The Power of Virtual Data Sources – An Overlooked Capability In Data Virtualisation
Over the years I have seen how data virtualisation can simplify data access and significantly improve agility. Given all the benefits this brings, I would most certainly recommend any organisation to add data virtualisation software to their toolbox – particularly in analytical environments. However it’s not often you hear about another side to data virtualisation, which is the ability to provide virtual data sources to things like ETL processing. So I thought I would look at a few scenarios where this can yield significant benefit. I would like to look at three uses of virtual data sources. These are in the cases of:
- Merger and acquisition
- To stabilise data warehouse ETL processing
- To simplified self-service data preparation
Merger and Acquisition (M&A)
It is a daily occurrence these days to see announcements of two companies merging due to an acquisition. So much so that we never give it much thought unless of course you are on the inside dealing with the consequences. In these kinds of situations, everything is on the move and everything needs to merge if true integration is to happen. That includes both operational transaction processing (OLTP) systems and analytical systems like data warehouse and data marts. If you have ever been involved in anything like that you will know how challenging it is. But despite the complexity, the business demands it is done quickly while still being able to function as a business.
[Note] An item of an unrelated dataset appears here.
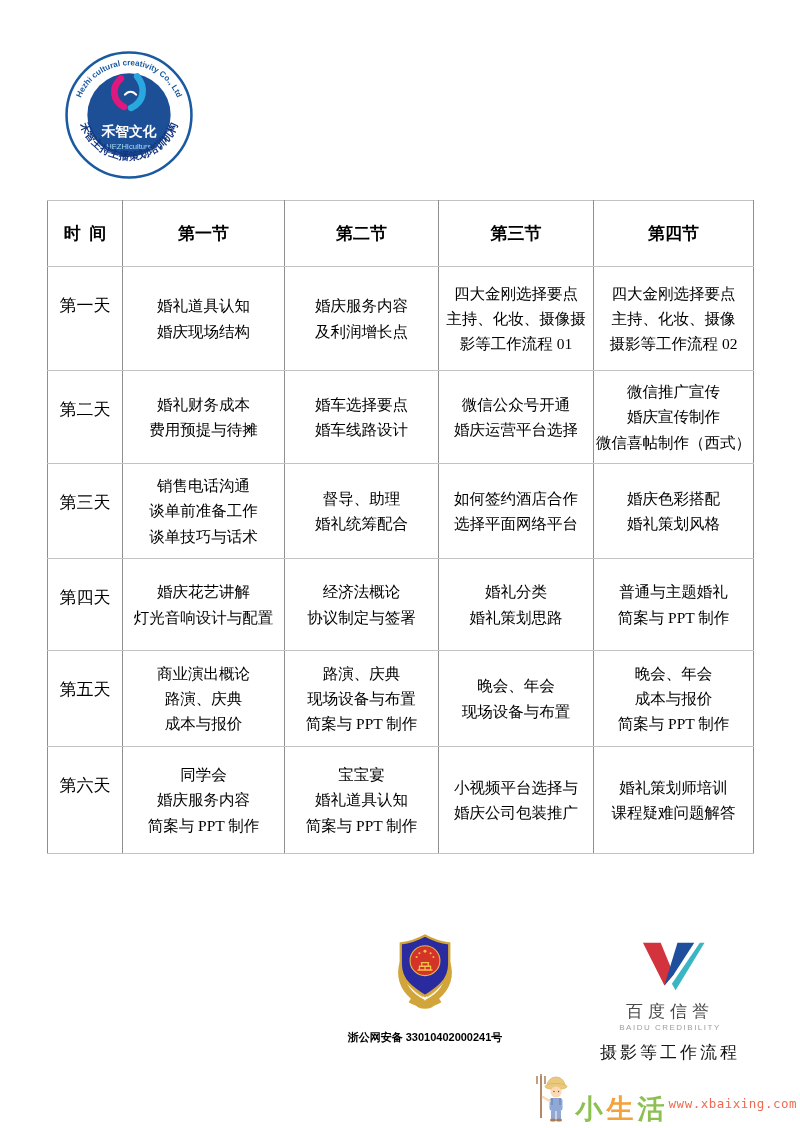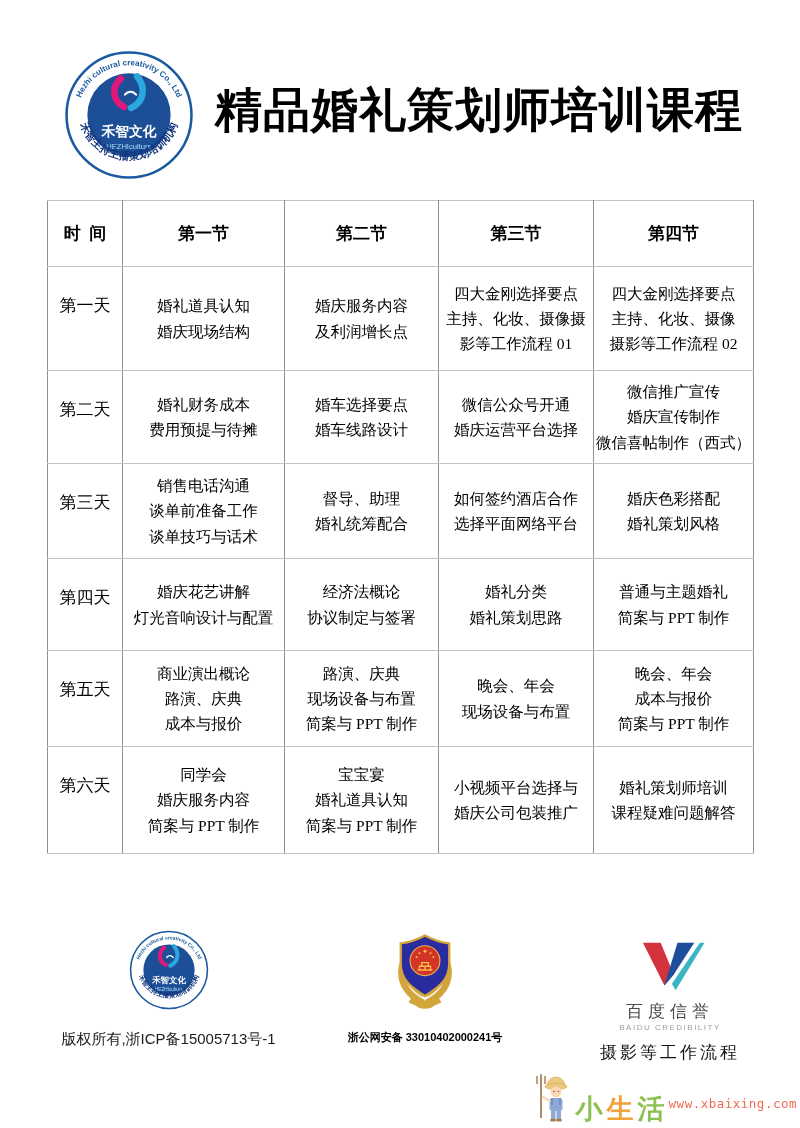"精品婚礼策划师培训课程" div.page-title { html: <div>精品婚礼策划师培训课程</div> -> none }
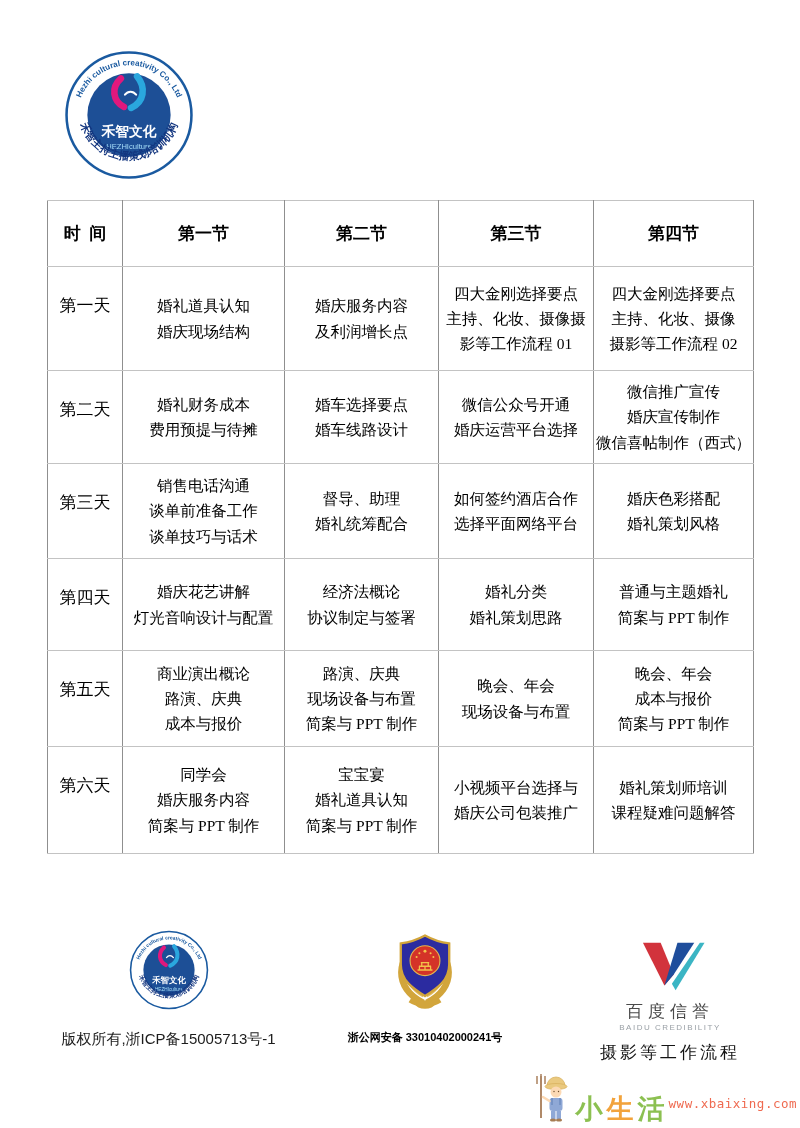"版权所有,浙ICP备15005713号-1" div.footer-block { html: <div> <svg> <use></use> </svg> <div>版权所有,浙ICP备15005713号-1</div> </div> -> none }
One of the biggest problems in an M&A is how to merge data warehouses when the source OLTP systems are also merging! In this kind of situation, it is often the case that structural changes are being made to the OLTP systems that are also data sources to your data warehouse(s). The problem here is that frequent changes to OLTP systems will cause ETL jobs to ‘break’ and so constantly force maintenance to ETL jobs that extract data from OLTP systems before cleaning, transforming and integrating that data to populate a data warehouse. As one manager put it ‘It’s like standing on quicksand”. A good way to stop this continuous ‘breakage’ of ETL jobs is to introduce virtual data sources between source OLTP systems and your data warehouse using data virtualisation technology like the Denodo Platform. This results in data warehouse ETL jobs extracting from virtual tables rather than physical ones. Such a move allows you to decouple the physical source systems from ETL jobs so that if physical OLTP system sources have to change in structure to accommodate a merger, you just need to alter the mappings between the physical sources and the virtual sources thereby shielding data warehouse ETL jobs from being impacted.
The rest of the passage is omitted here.